When going over the budget for 2018-19, Richfield City’s police department received an unexpected surprise — more than double what it was expecting in alcohol enforcement funds from the state of Utah. 

Typically the department receives between $14,000 and $15,000 a year from the fund. However, this past year the state funded Richfield at approximately $34,000.

 “We can buy equipment with the money, but it has to be preapproved,” said Richfield City Police Chief Trent Lloyd. Another approved use of the money includes funding special alcohol enforcement shifts.

 “We were not expecting it,” Lloyd said. 

The state of Utah distributes the money based on alcohol sales, beer licenses and population. However, it is also based on a department’s conviction rate when it comes to alcohol/drug related offenses, including DUIs.

Since 2017, Richfield City’s police department has emphasized impairment enforcement, resulting in more than 120 DUI arrests each of the past two years. Prior to that, the department averaged approximately 40 DUI arrests each year.

“That first wave of convictions hit, and was reflected in the state funds,” Lloyd said. He said the money is also used for enforcement of other alcohol issues, such as sales to minors and public intoxication. 

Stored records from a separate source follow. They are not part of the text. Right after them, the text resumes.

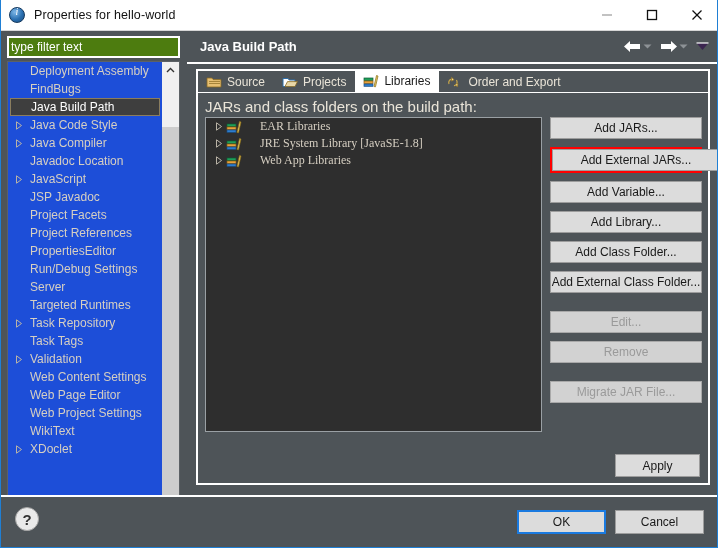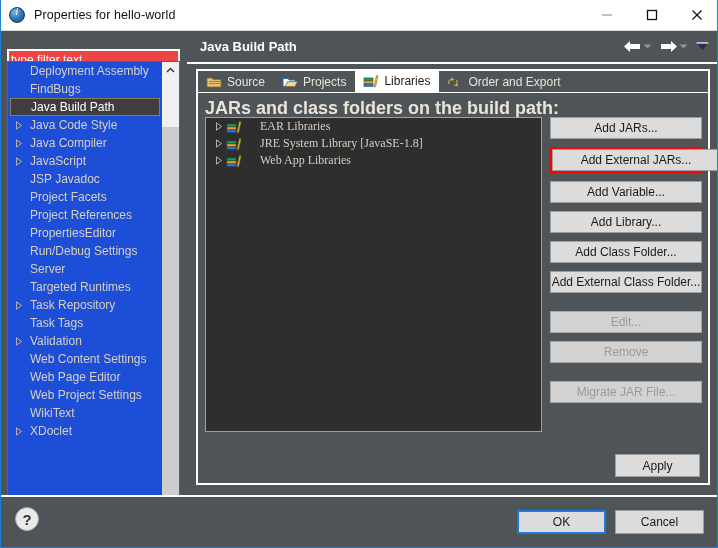--- a/index.html
+++ b/index.html
@@ -53,8 +53,8 @@
     background: #4e5458;
   }
   #filter-wrap {
-    position: absolute; left: 6px; top: 18px; width: 173px; height: 22px;
-    background: #ef4444; border: 2px solid #ffffff;
+    position: absolute; left: 6px; top: 5px; width: 173px; height: 22px;
+    background: #4d7c0f; border: 2px solid #ffffff;
     display: flex; align-items: center;
   }
   #filter-input {

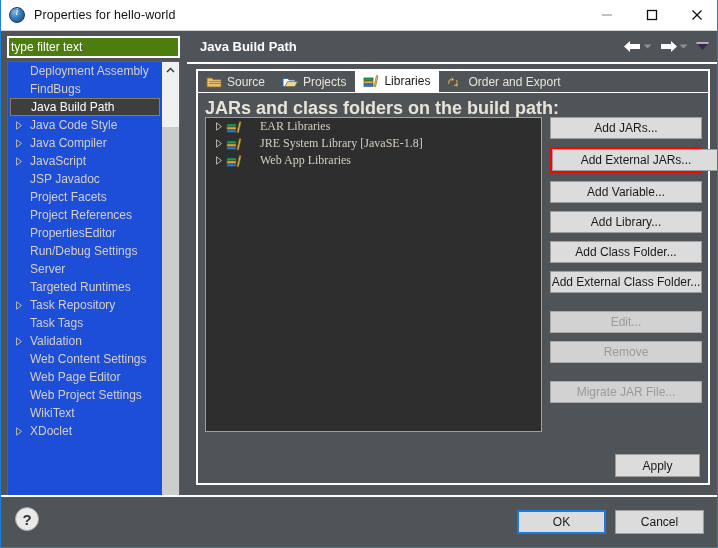--- a/index.html
+++ b/index.html
@@ -148,7 +148,7 @@
 
   #tabbody { position: absolute; left: 0; top: 22px; right: 0; bottom: 0; background: #4e5458; }
   #tree-caption {
-    position: absolute; left: 7px; top: 5px; font-size: 18px; color: #e9e4d8; font-weight: bold;
+    position: absolute; left: 7px; top: 5px; font-size: 15px; color: #e9e4d8;
   }
   #lib-tree {
     position: absolute; left: 7px; top: 24px; width: 337px; height: 315px;

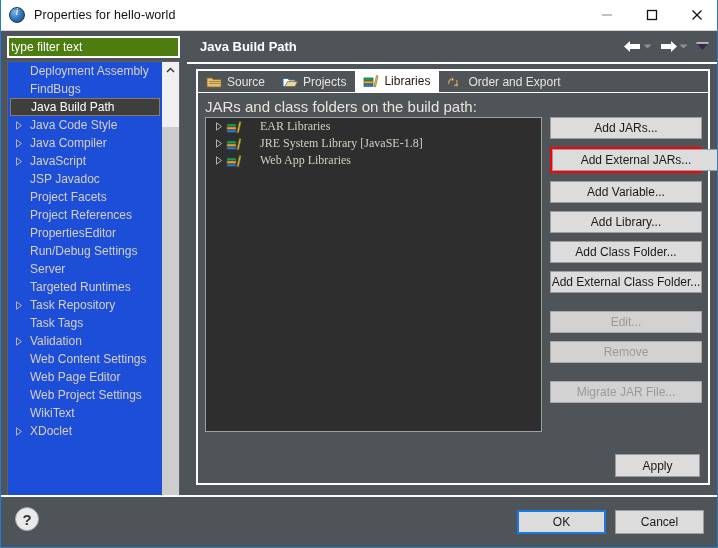--- a/index.html
+++ b/index.html
@@ -271,6 +271,10 @@
               </svg>
             </span>
             <span class="tlabel">Java Compiler</span>
+          </div>
+          <div class="tnode">
+            <span class="arrow"></span>
+            <span class="tlabel">Javadoc Location</span>
           </div>
           <div class="tnode">
             <span class="arrow">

The result is that the department was able to purchase five new camera systems, at a cost of some $5,600 each. Two of the cameras are being funded through a grant, also funded through the state’s alcohol enforcement money. The other three are being paid for by funds the city received through the alcohol enforcement program.

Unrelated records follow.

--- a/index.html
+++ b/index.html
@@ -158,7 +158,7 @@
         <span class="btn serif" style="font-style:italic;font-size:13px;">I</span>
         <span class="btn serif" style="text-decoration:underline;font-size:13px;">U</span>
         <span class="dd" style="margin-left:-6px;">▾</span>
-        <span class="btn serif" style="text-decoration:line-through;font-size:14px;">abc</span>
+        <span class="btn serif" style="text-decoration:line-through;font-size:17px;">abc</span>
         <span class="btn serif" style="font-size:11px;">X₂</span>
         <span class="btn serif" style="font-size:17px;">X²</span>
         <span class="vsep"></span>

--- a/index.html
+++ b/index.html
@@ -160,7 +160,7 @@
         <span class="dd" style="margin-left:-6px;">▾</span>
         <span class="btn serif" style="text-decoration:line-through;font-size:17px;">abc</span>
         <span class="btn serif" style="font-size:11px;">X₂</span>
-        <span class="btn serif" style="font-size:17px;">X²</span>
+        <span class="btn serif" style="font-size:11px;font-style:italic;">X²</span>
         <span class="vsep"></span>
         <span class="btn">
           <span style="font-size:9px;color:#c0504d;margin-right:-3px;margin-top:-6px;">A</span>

“That’s a significant benefit to Richfield City,” Lloyd said. 

The city also saw an increase in the number of DUI specific shifts funded by the state.

“They want to see results, and we’ve had them,” Lloyd said. 

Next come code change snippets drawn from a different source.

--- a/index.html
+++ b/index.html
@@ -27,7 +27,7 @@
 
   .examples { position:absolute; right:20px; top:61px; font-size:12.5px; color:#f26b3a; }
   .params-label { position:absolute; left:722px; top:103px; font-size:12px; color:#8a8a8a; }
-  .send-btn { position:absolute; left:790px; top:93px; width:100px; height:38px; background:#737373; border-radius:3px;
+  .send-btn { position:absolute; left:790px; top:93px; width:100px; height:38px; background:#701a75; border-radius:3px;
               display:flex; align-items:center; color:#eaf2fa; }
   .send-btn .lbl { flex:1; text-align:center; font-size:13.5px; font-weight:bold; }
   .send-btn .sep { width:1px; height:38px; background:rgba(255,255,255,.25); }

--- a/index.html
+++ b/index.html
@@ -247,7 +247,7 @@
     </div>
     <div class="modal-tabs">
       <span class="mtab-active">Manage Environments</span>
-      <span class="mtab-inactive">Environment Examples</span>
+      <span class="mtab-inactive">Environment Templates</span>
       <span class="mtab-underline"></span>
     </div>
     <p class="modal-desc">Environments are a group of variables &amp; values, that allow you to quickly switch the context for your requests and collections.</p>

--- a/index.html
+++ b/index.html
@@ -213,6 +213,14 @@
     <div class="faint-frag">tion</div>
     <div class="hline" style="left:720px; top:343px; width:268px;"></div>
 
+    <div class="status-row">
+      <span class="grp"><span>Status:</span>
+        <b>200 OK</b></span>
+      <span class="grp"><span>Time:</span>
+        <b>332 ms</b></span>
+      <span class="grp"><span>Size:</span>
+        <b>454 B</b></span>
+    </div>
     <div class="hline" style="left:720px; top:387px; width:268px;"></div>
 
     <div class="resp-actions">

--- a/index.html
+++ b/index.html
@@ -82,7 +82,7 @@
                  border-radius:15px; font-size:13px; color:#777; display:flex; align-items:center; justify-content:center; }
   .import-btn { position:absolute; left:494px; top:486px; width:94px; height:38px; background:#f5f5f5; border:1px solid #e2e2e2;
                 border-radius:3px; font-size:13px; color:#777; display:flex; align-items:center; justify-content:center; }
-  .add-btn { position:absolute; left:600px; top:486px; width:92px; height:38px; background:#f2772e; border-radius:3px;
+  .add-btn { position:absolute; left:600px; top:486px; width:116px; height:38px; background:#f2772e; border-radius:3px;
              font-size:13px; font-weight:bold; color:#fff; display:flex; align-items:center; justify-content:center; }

DUI specific shifts are funded by the state using money collected by impounds. When a vehicle is impounded for any reason, such as a DUI, expired registration or no insurance, a tax is paid in order to get it out of the impound yard. That tax is distributed by the state to local departments to pay for focused DUI shifts.

Some 65 percent of the department’s overtime budget comes from state funding, including DUI and alcohol enforcement, as well as other special shifts for targeting issues like seat belt use or distracted driving, Lloyd said. 

“It’s been really good for us,” Lloyd said. State money has funded some 1,493 man hours during the last fiscal year for Richfield’s police department.